Your task: Write out, word for word and with no pictures, each line below from the one containing "códigos HTTP correctos" through the one containing "con 58 tests", both included, and no other line.

Provided data:
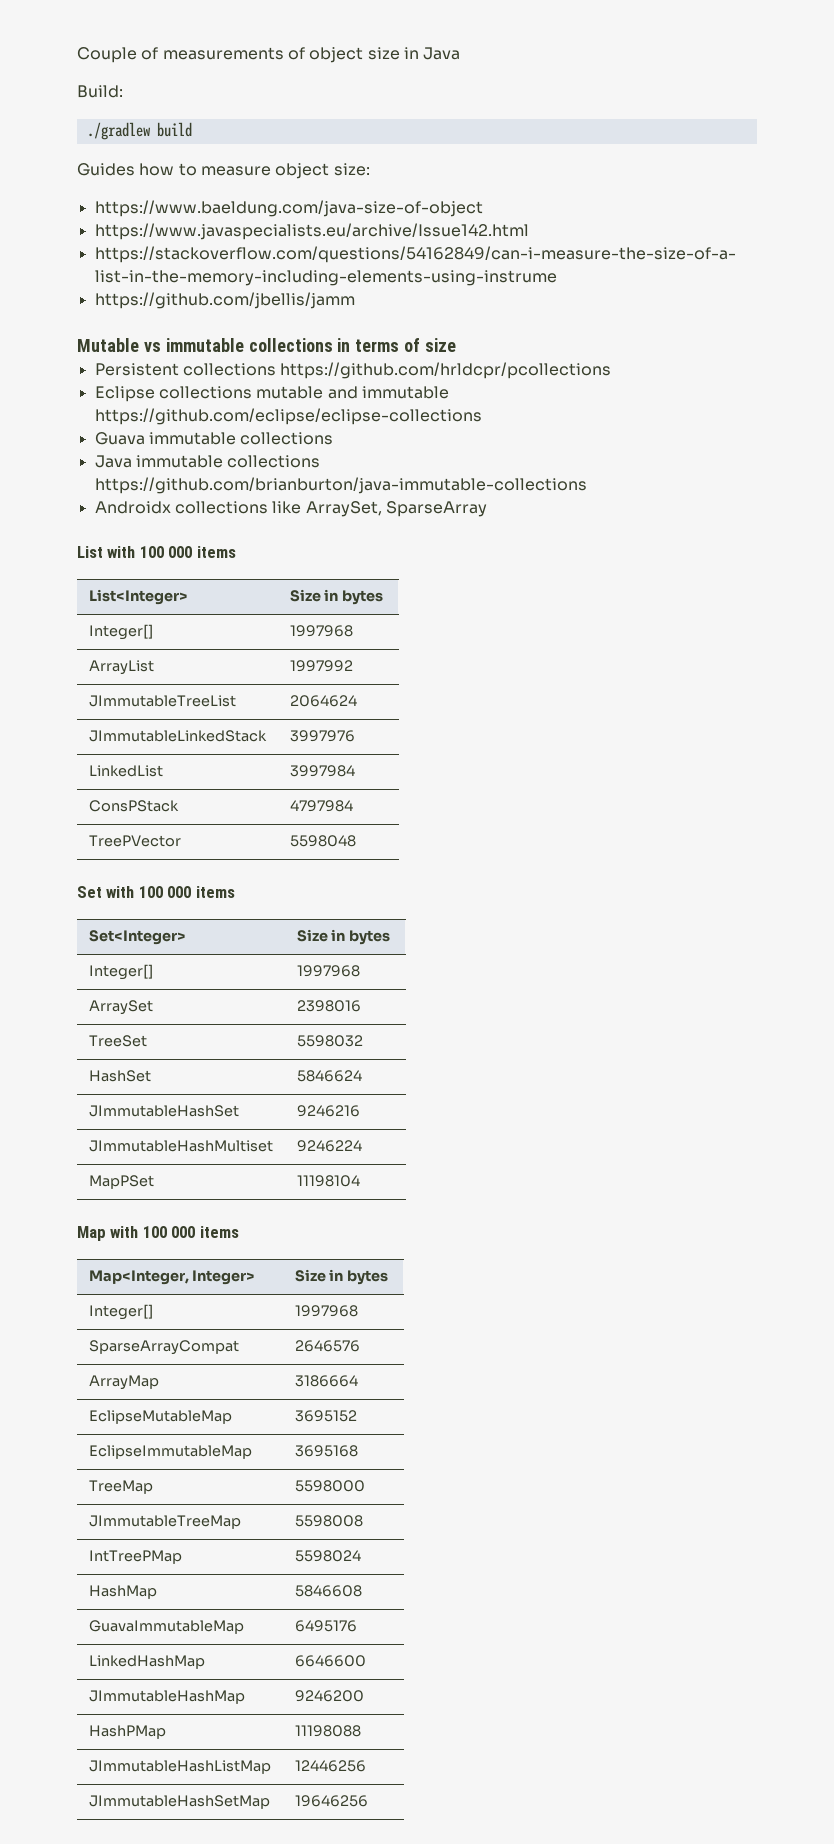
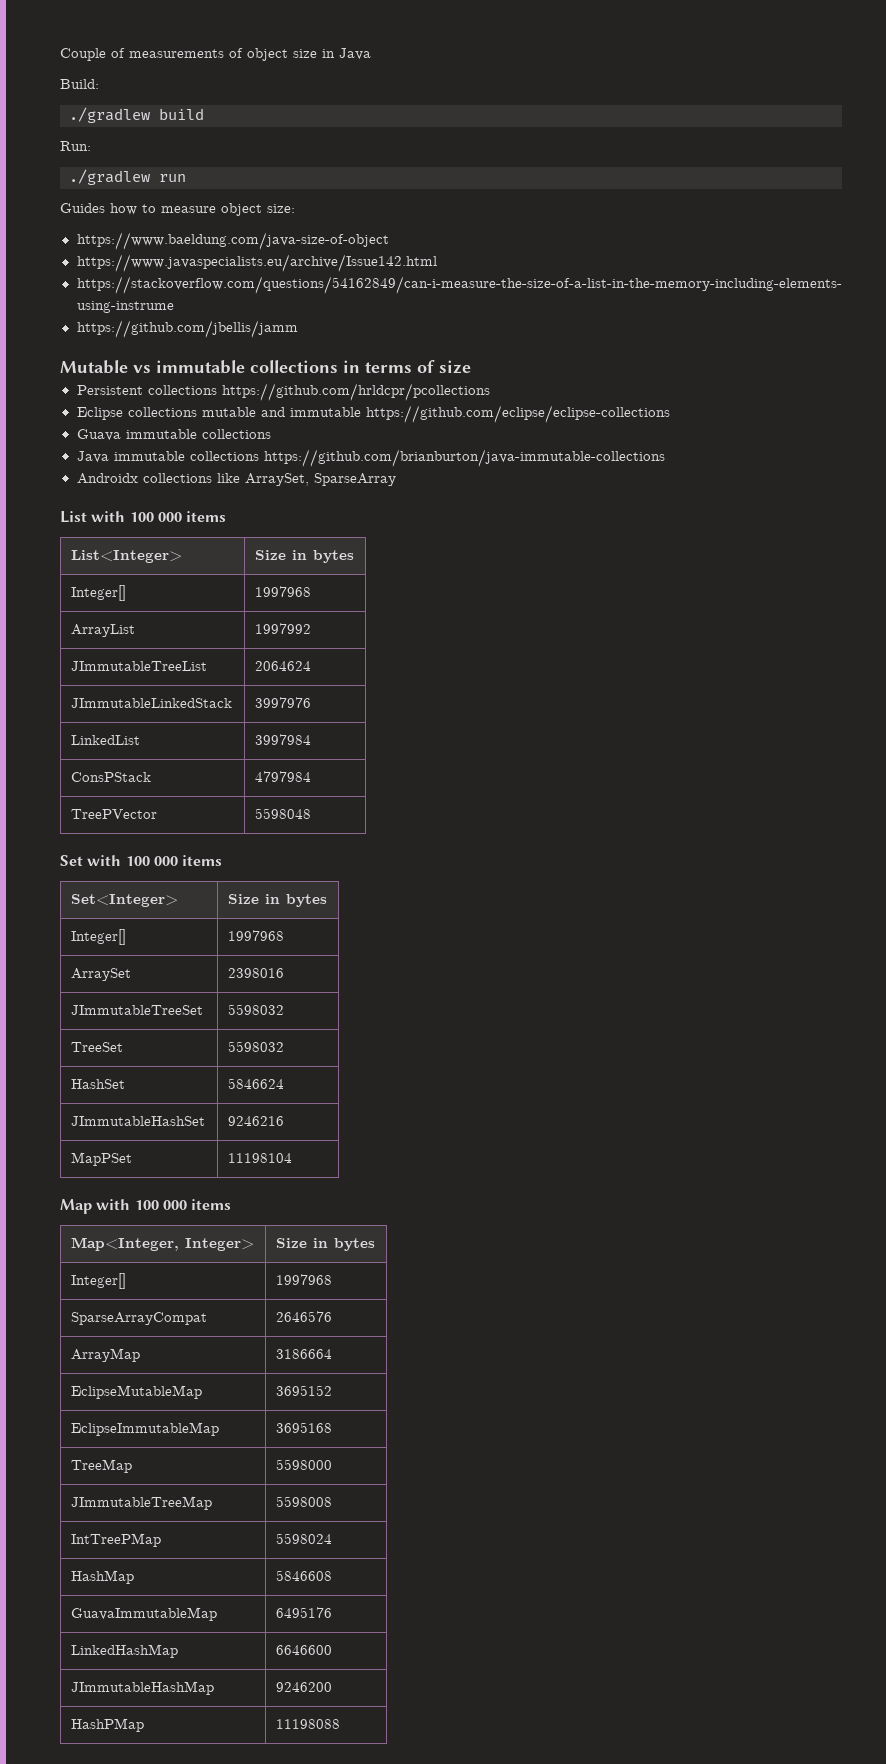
+ Run:
+ ./gradlew run
+ JImmutableTreeSet | 5598032
- JImmutableHashMultiset | 9246224
- JImmutableHashListMap | 12446256
- JImmutableHashSetMap | 19646256

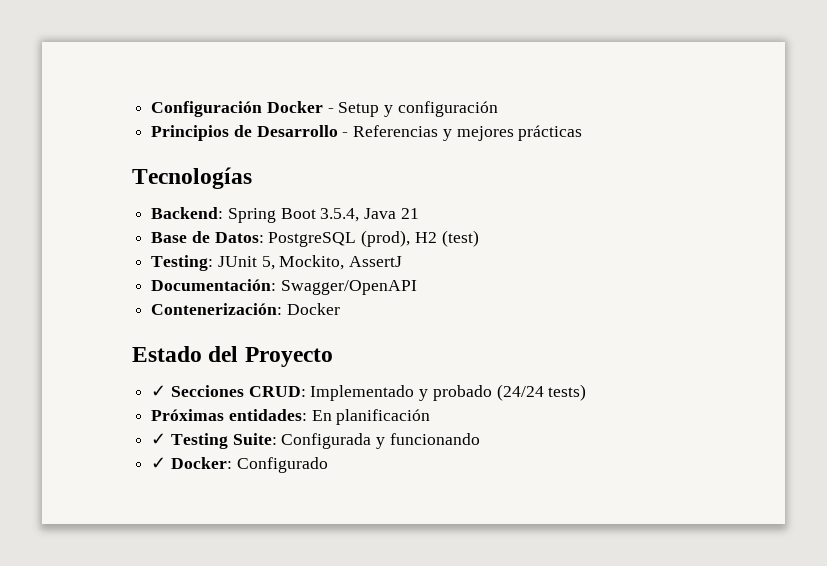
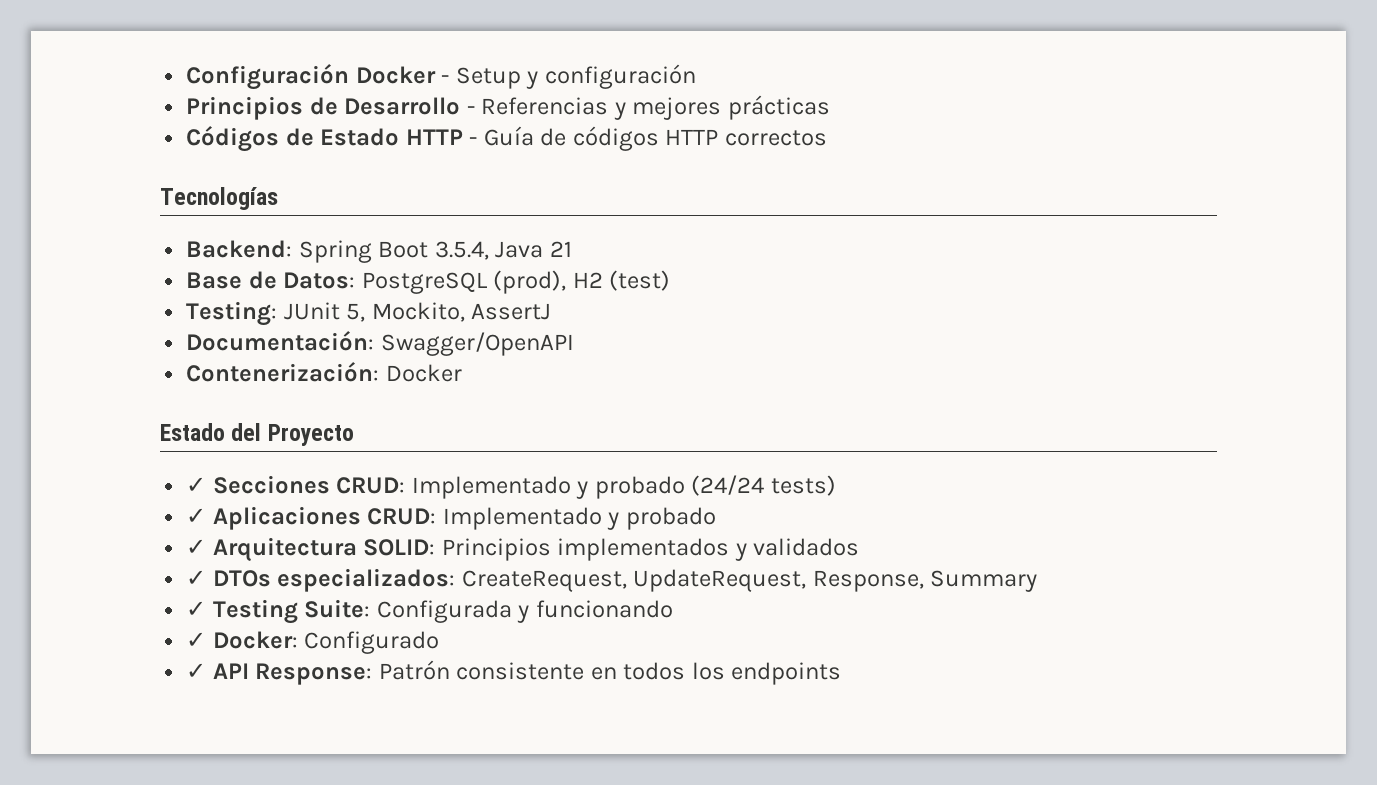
+ Códigos de Estado HTTP - Guía de códigos HTTP correctos
- Próximas entidades: En planificación
+ ✓ Aplicaciones CRUD: Implementado y probado
+ ✓ Arquitectura SOLID: Principios implementados y validados
+ ✓ DTOs especializados: CreateRequest, UpdateRequest, Response, Summary
+ ✓ API Response: Patrón consistente en todos los endpoints

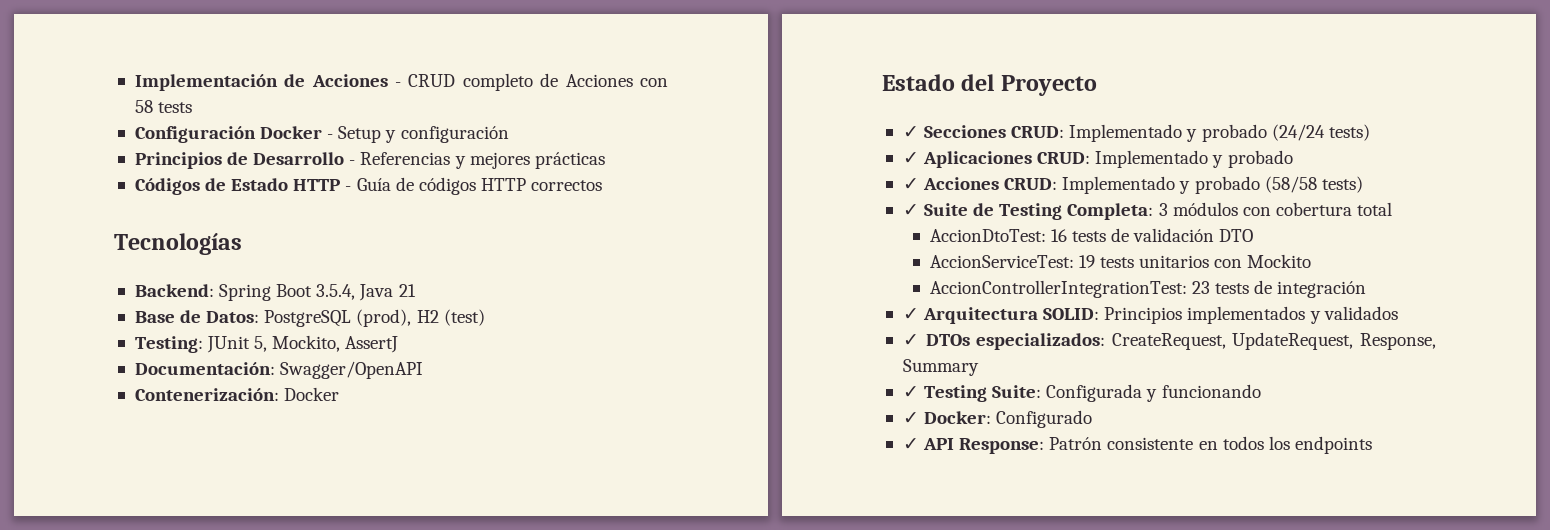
+ Implementación de Acciones - CRUD completo de Acciones con 58 tests
+ ✓ Acciones CRUD: Implementado y probado (58/58 tests)
+ ✓ Suite de Testing Completa: 3 módulos con cobertura total
+ AccionDtoTest: 16 tests de validación DTO
+ AccionServiceTest: 19 tests unitarios con Mockito
+ AccionControllerIntegrationTest: 23 tests de integración

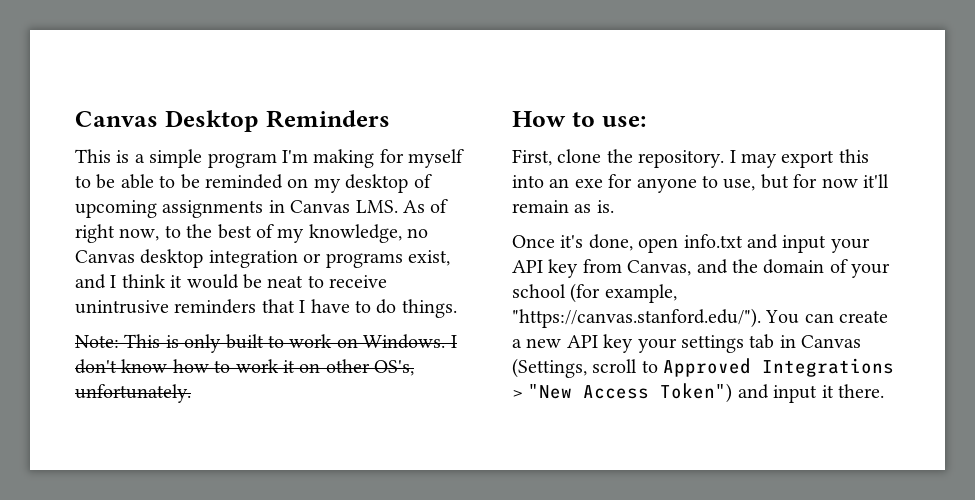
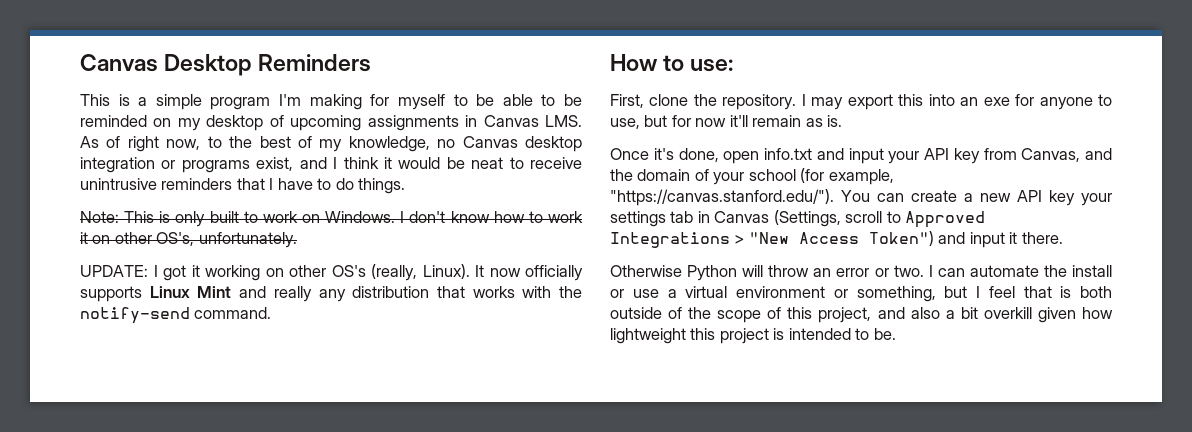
+ UPDATE: I got it working on other OS's (really, Linux). It now officially supports Linux Mint and really any distribution that works with the notify-send command.
+ Otherwise Python will throw an error or two. I can automate the install or use a virtual environment or something, but I feel that is both outside of the scope of this project, and also a bit overkill given how lightweight this project is intended to be.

Result of the exercise:
+ Códigos de Estado HTTP - Guía de códigos HTTP correctos
- Próximas entidades: En planificación
+ ✓ Aplicaciones CRUD: Implementado y probado
+ ✓ Arquitectura SOLID: Principios implementados y validados
+ ✓ DTOs especializados: CreateRequest, UpdateRequest, Response, Summary
+ ✓ API Response: Patrón consistente en todos los endpoints

+ Implementación de Acciones - CRUD completo de Acciones con 58 tests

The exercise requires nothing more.